I'm lying in my bed, on top of the covers, still in my clothes from our date. I guess dating while having kids isn't so easy, especially when one of your children is upset about your choice.

Striker pulls away from me, until he's sitting up, not looking in my direction. "Look Rea, I'm not here to cause problems. Maybe it’s best if we hold off on being together, until the kids feel better about it. I'd hate myself if I came between you and the boys."

Rolling onto my back I stare at the ceiling. "Did you hear him?"

"It just doesn't feel like this is a good time. Things like this shouldn't be a part of a new relationship." He speaks with a gentle voice, trying to sound convincing.

"Striker, he's had a bad day. Something is going on with Kiley, and he's taking it out on us. Let's not jump to any decisions." I grip the comforter in my hands. He would never want to come in between me and the boys. It's just who he is, and I can respect that, but I know Max. He was lashing out at us to cover up whatever is going on at Kiley's house. It's not that he isn't affected by losing Dalton, he is, but he loves Striker and respects him. I won't let his diversion change my mind. I've felt hopeful every morning. Making the choice to follow my heart was not easy, but it was the right one for me, and for the kids. Who else would love them just as much as Dalton did?

"It's only been four months. Let's give them time." His voice cracks slightly, but he holds it together.

I can hear it in his voice, the sound of finality. He's made his decision, without even hearing me out. I understand, why, but to make a concrete decision without discussing it first hurts. "I know how long it's been. Four months or five years, I will always feel the pain of his loss like it was yesterday. I just have to learn to deal with the pain, and live my life for me, and for my kids."

I have to let him have his way. I can't question his choice. If I do, and he decides to follow through with our relationship, then every problem we have with the boys, he will question his role in it. I can't live a life like that.

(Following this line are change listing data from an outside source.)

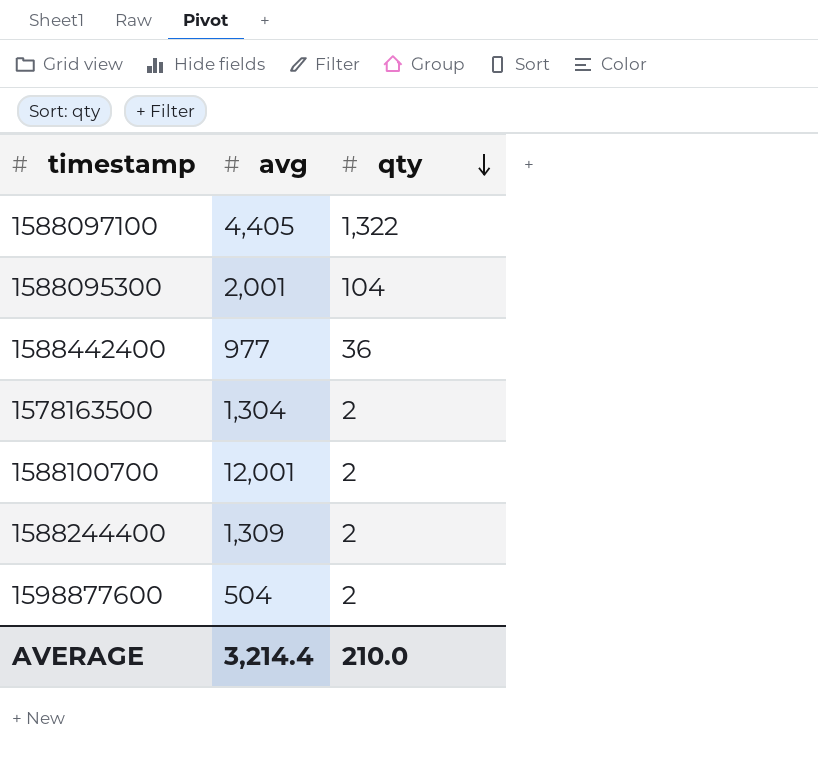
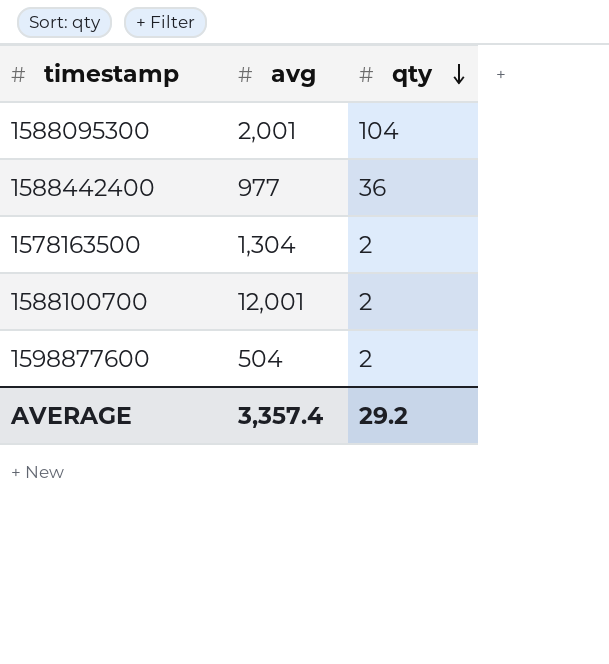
row 1588097100: 4,405 | 1,322 -> none
row 1588244400: 1,309 | 2 -> none
AVERAGE | avg: 3,214.4 -> 3,357.4
AVERAGE | qty: 210.0 -> 29.2

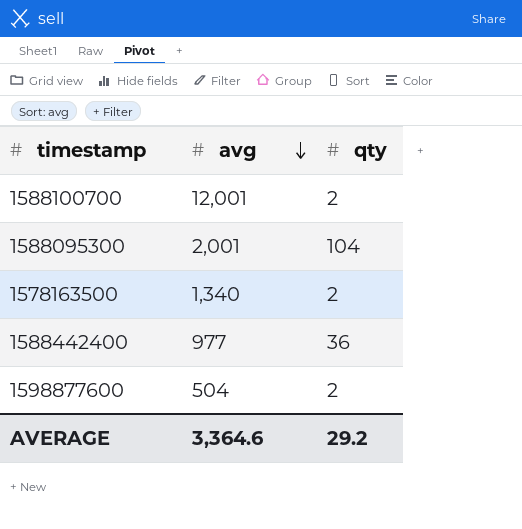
row order: qty descending -> avg descending
1578163500 | avg: 1,304 -> 1,340
AVERAGE | avg: 3,357.4 -> 3,364.6

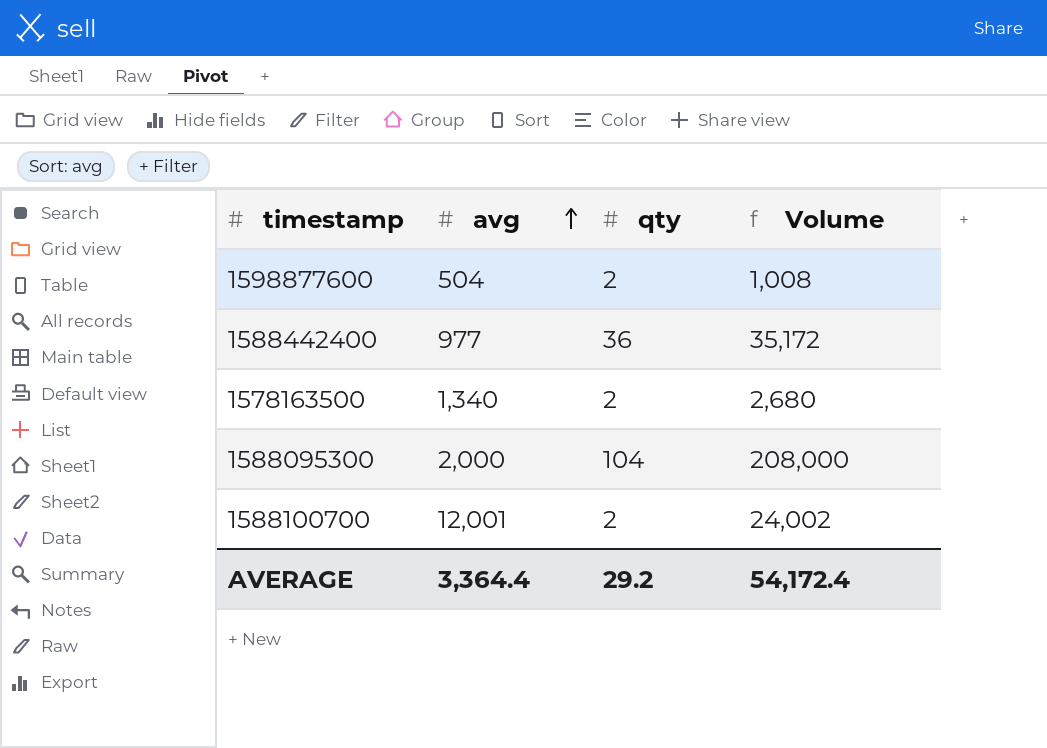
row order: avg descending -> avg ascending
column Volume | formula: none -> [avg] * [qty]
1588095300 | avg: 2,001 -> 2,000
AVERAGE | avg: 3,364.6 -> 3,364.4

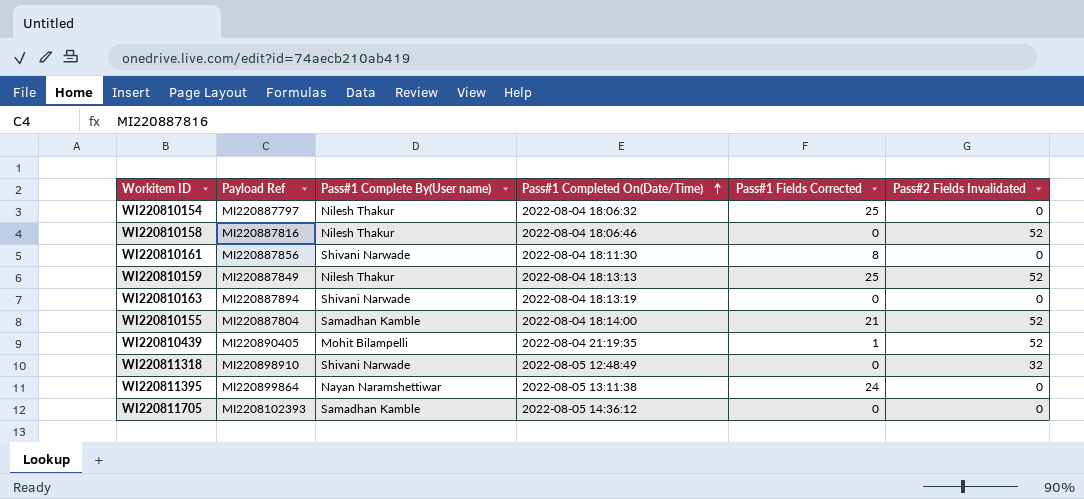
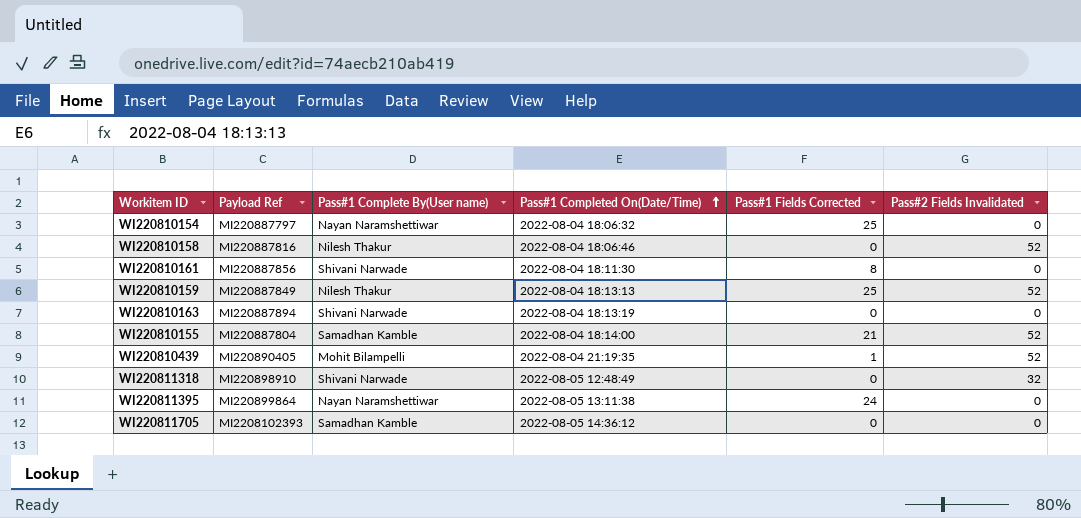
WI220810154 | Pass#1 Complete By(User name): Nilesh Thakur -> Nayan Naramshettiwar

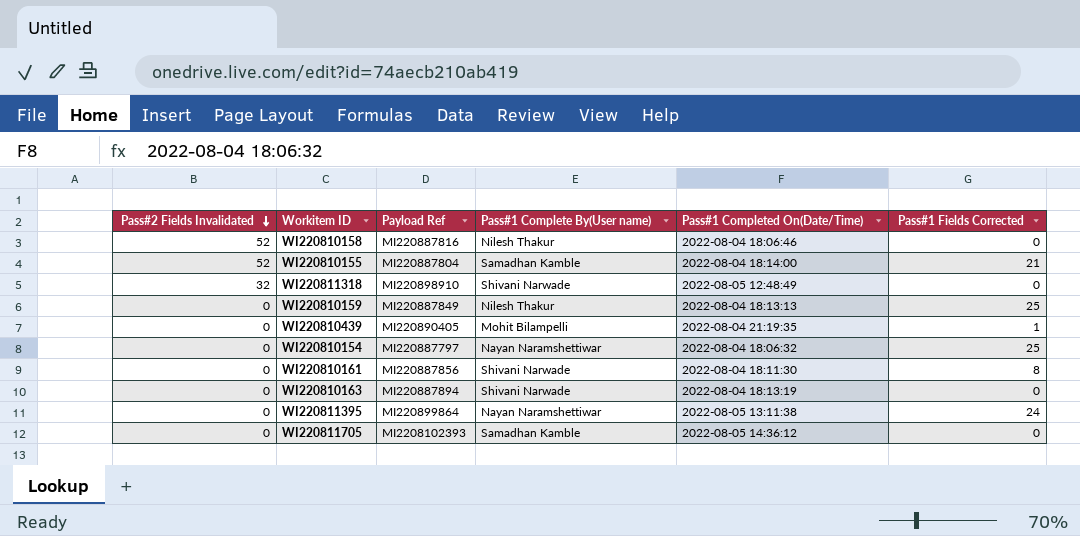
row order: Pass#1 Completed On(Date/Time) ascending -> Pass#2 Fields Invalidated descending
column Pass#2 Fields Invalidated | position: 6 -> 1
WI220810159 | Pass#2 Fields Invalidated: 52 -> 0
WI220810439 | Pass#2 Fields Invalidated: 52 -> 0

There will be problems. Kids are kids, and they will test your sanity. Striker hasn't seen much of this, because of the circumstances we have been facing since he came back into my life. I don't usually respond to my kids yelling at me like that. It's the first time I suffered from a panic attack because of one of the boys. I've also never thought I lost one of them, and it's the only thing that I can think of that caused my reaction. Well that, and the fact that my mind fears the worst when it comes to Kiley. What if someone touched her? God, I can't even think about that.

"Rea, you think he's okay with me staying in the house?"

I sit up and move across the bed, until I'm leaning against his back. My arms slide around his waist, and I rest my cheek on him. "And if he isn't? You love the boys, regardless of how Max feels. How would Dylan feel?" Moving higher I place my chin on his shoulder. "How would you feel, Striker? I don't want you to leave. We are a family, whether or not anyone in this house wants to believe it. It's not a perfect situation, but I've learned that life can be much worse. Stay. We'll figure things out."

He nods his head in agreement. "I'm sorry. I know I've been back and forth with this, with us. I just, I can't be the one to put strain between you and the boys."